::: MATERIAL FOR THIS TASK :::

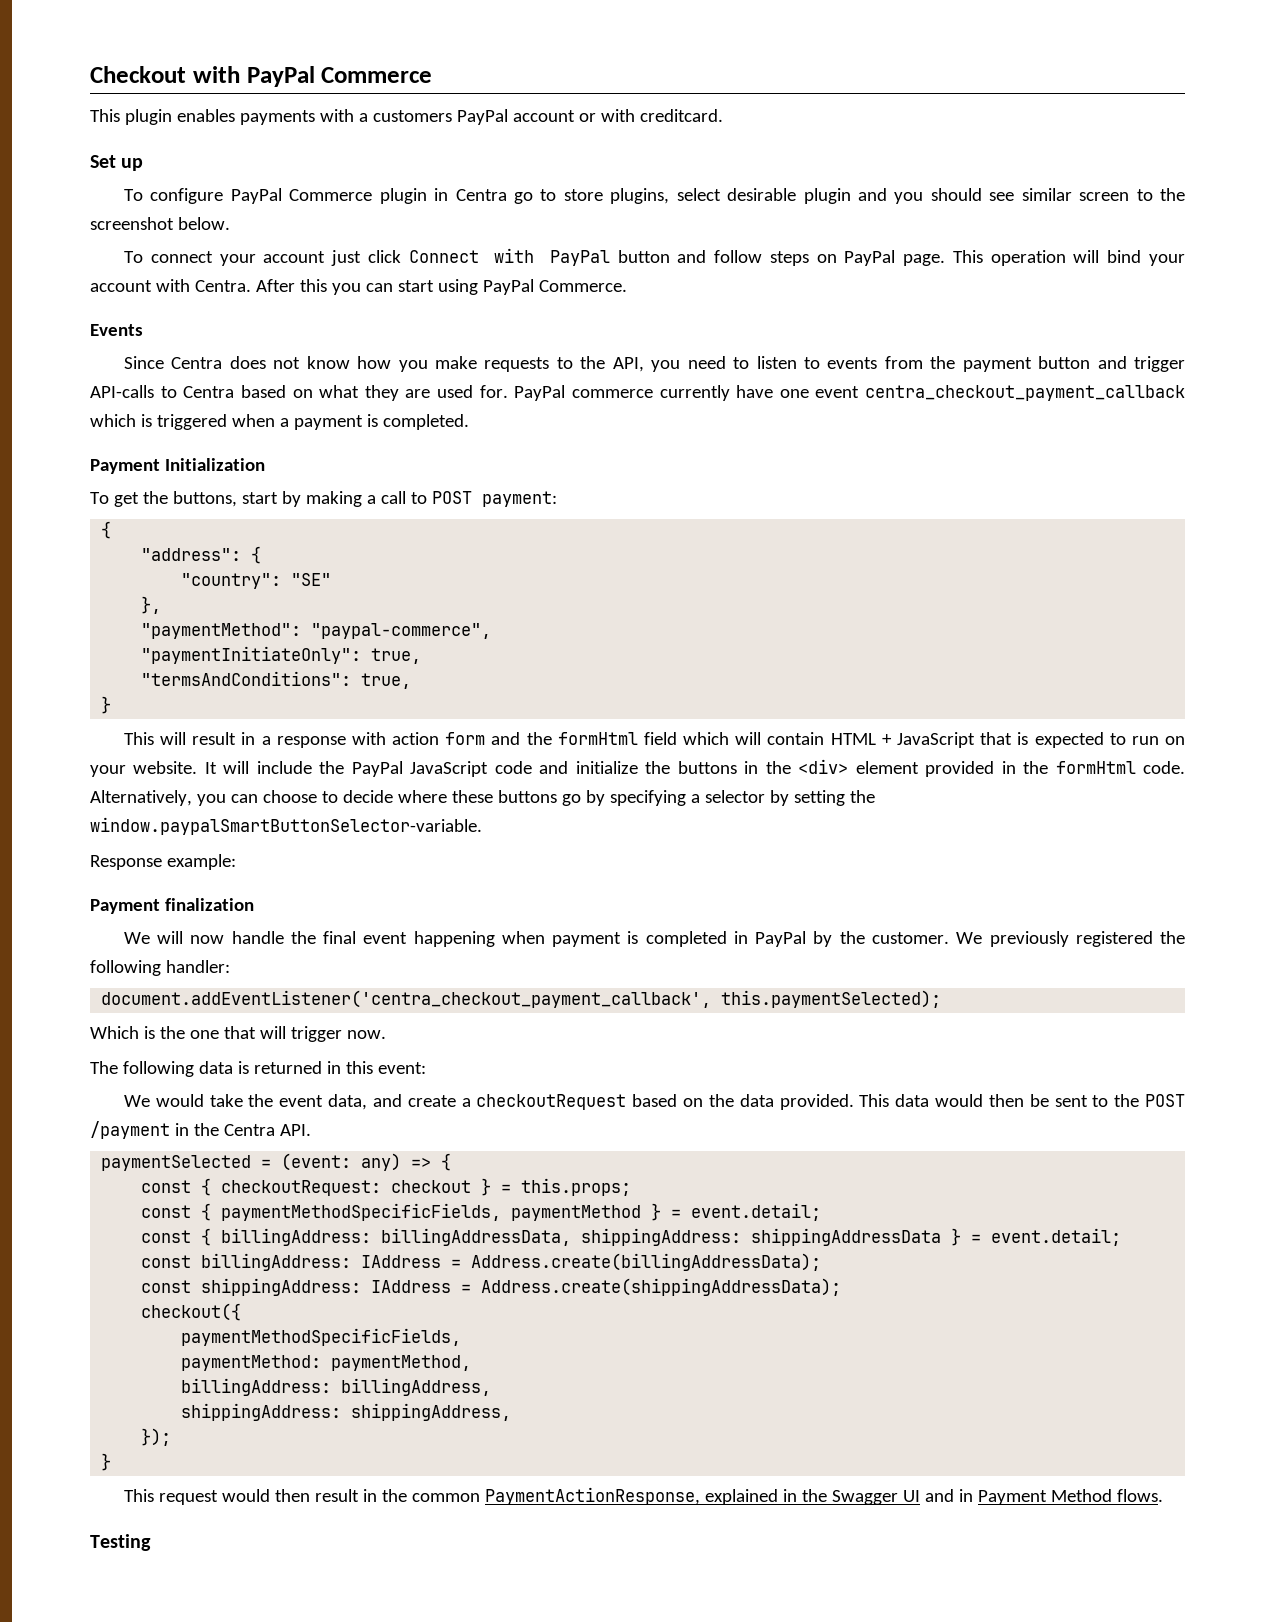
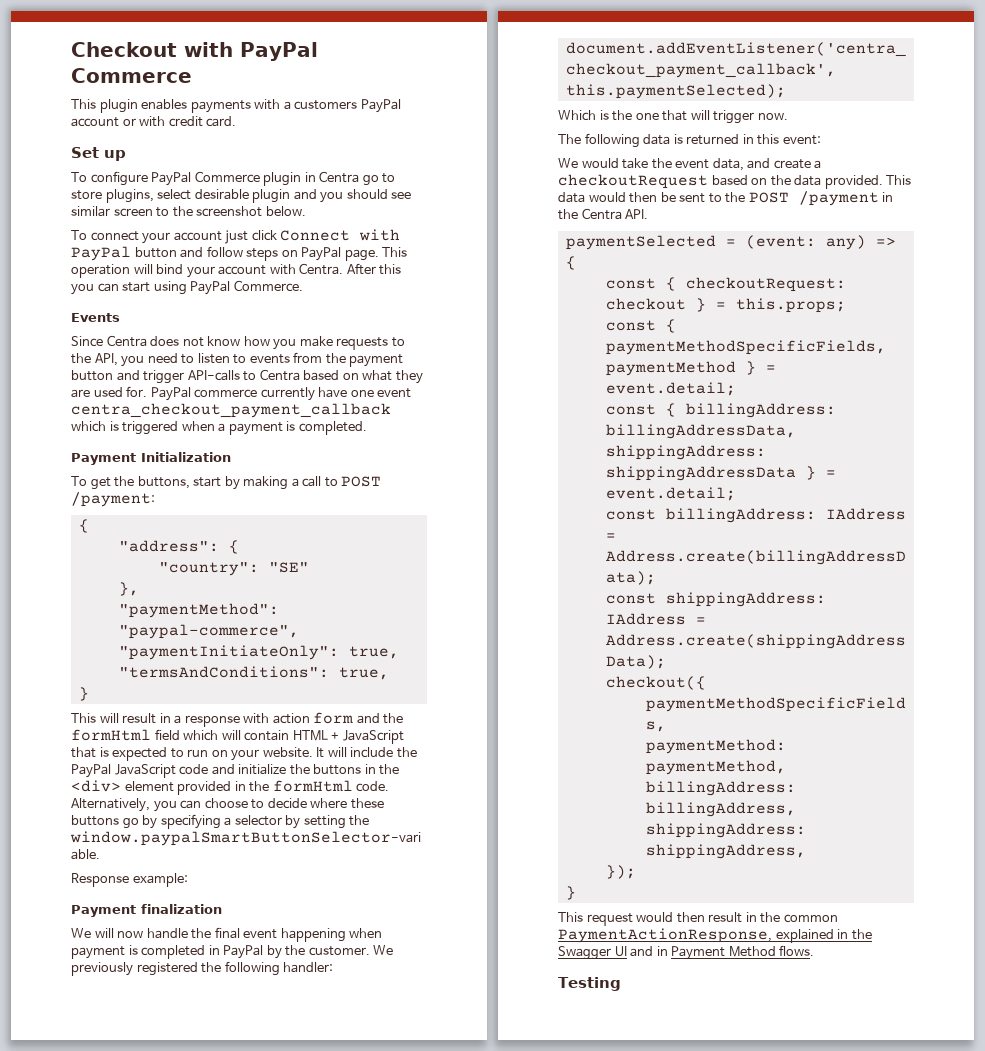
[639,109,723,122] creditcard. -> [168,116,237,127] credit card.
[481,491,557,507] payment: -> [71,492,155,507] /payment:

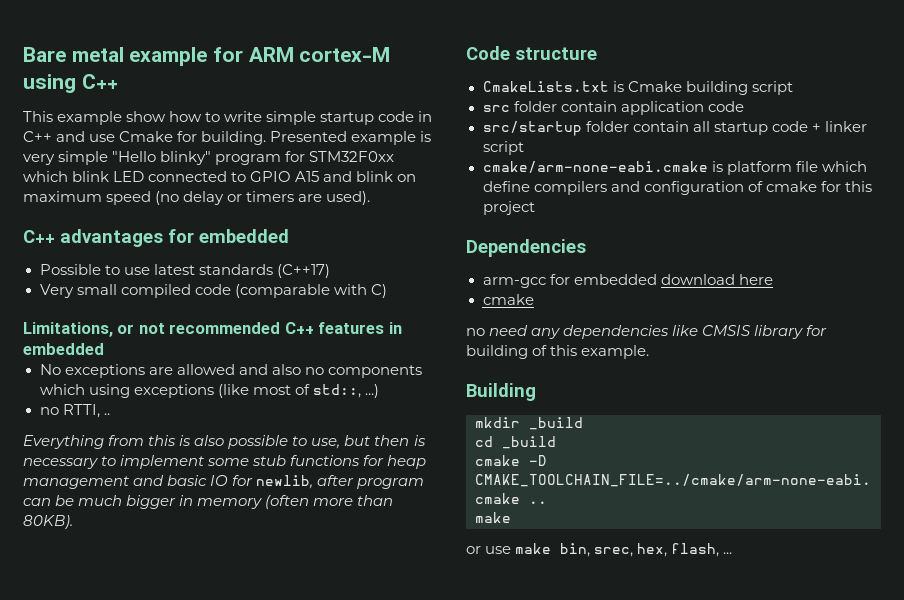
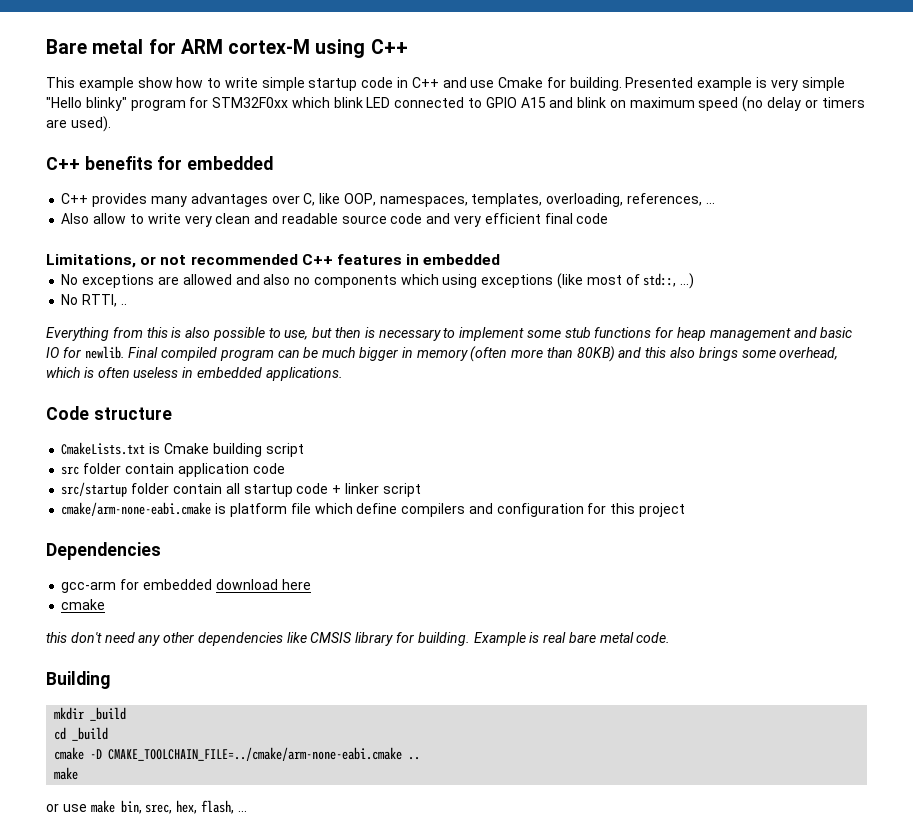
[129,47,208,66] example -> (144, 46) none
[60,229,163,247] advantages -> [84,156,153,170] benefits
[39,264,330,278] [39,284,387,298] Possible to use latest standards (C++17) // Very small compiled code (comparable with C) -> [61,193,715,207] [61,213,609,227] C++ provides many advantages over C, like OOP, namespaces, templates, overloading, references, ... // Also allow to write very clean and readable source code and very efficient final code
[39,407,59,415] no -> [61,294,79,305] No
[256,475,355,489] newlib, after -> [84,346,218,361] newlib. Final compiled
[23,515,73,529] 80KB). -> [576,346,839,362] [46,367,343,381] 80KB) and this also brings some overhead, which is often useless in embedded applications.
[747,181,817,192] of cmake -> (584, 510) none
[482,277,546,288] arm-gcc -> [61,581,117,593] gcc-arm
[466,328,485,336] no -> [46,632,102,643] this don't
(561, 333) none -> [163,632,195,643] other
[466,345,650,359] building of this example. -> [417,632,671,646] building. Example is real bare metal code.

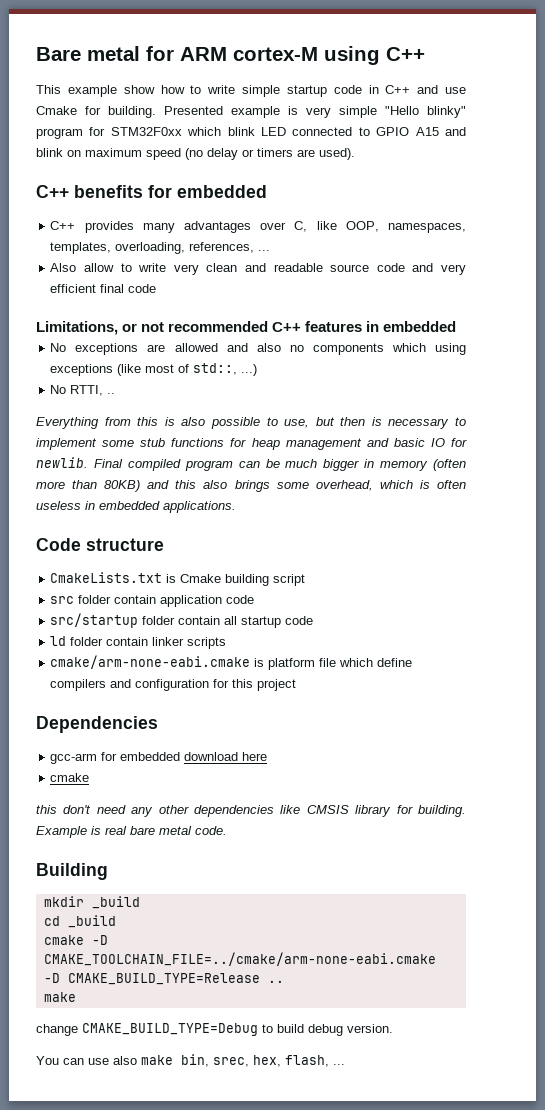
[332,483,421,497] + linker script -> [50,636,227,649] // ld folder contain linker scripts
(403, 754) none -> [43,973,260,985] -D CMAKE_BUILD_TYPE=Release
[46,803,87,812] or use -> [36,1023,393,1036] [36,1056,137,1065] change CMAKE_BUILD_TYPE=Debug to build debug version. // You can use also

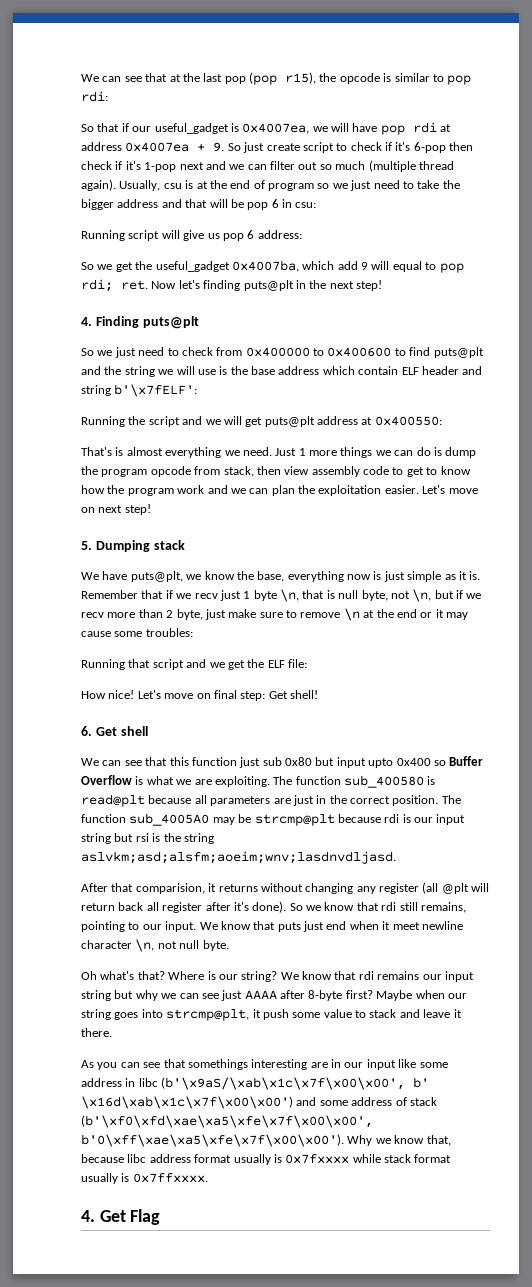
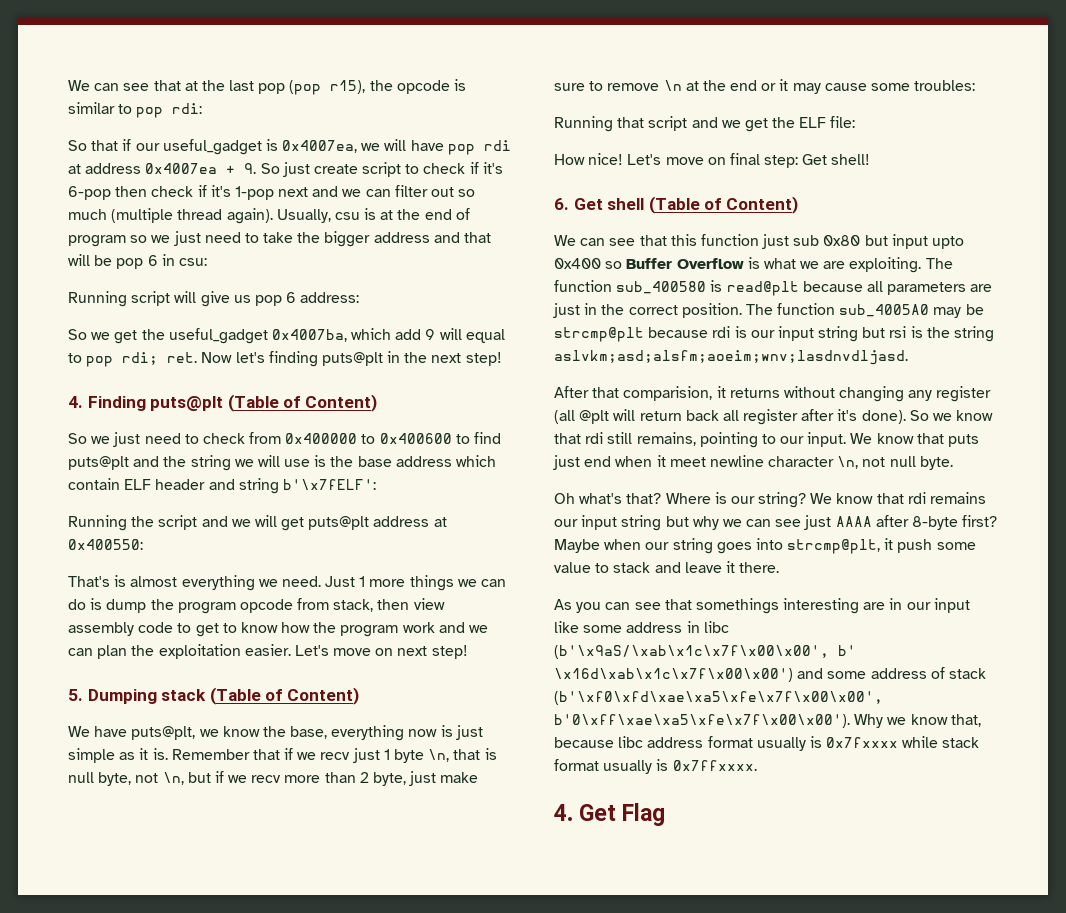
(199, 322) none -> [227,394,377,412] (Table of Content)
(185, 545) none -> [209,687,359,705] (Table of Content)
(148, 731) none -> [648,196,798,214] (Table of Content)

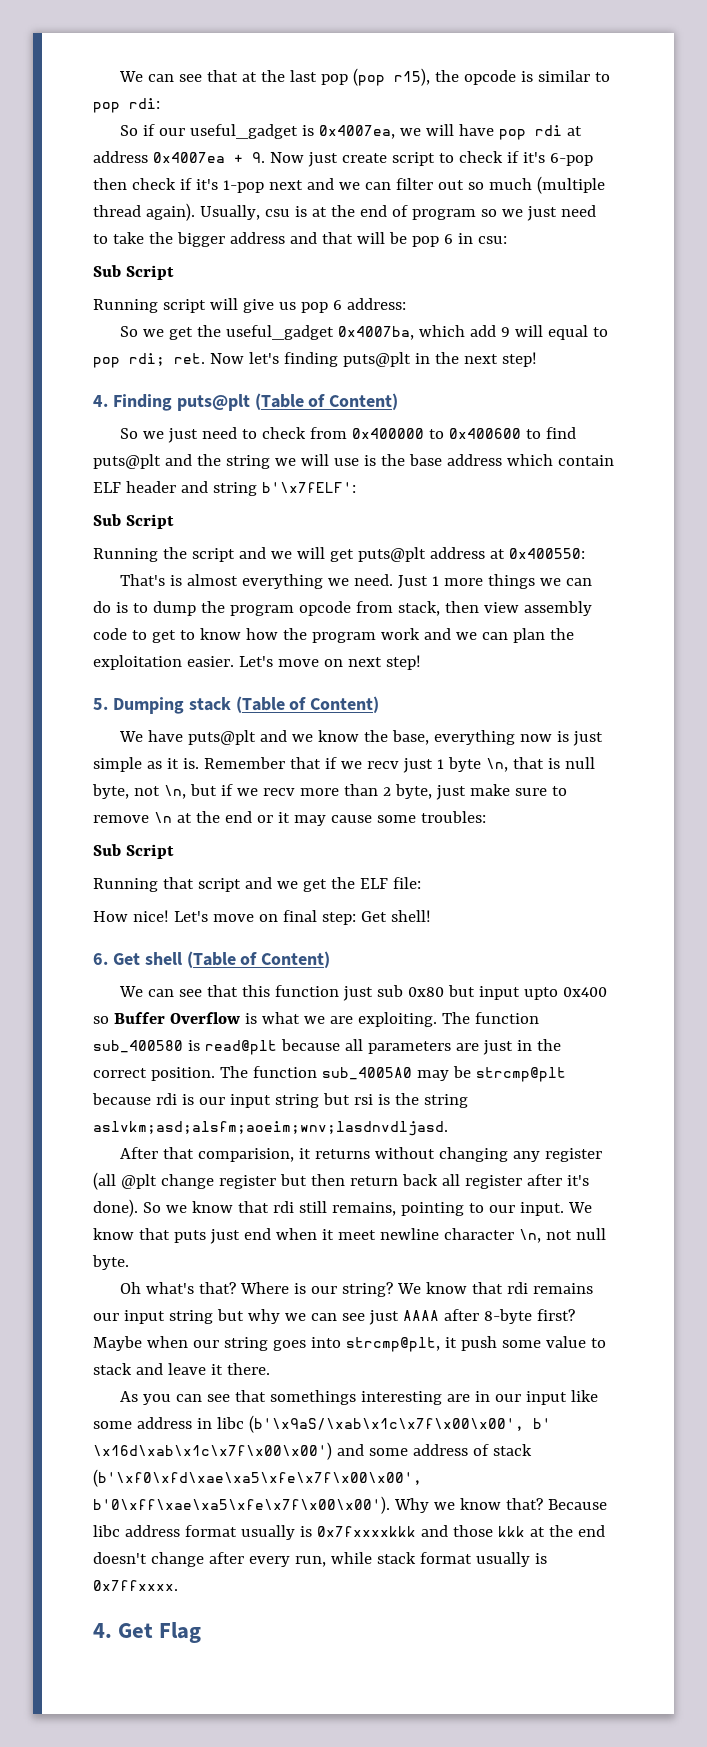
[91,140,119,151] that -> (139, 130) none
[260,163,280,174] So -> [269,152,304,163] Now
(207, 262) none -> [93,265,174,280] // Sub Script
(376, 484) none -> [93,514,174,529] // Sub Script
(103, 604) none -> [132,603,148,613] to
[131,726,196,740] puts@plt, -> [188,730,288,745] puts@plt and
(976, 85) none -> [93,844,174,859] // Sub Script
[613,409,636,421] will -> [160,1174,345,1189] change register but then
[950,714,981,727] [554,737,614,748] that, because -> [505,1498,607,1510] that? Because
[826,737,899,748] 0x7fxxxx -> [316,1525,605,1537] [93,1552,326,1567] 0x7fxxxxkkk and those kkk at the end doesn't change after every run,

:::

WORK INSTRUCTIONS: Please give the number of lines above containing "Table" and nothing else.

ANSWER SPACE: 3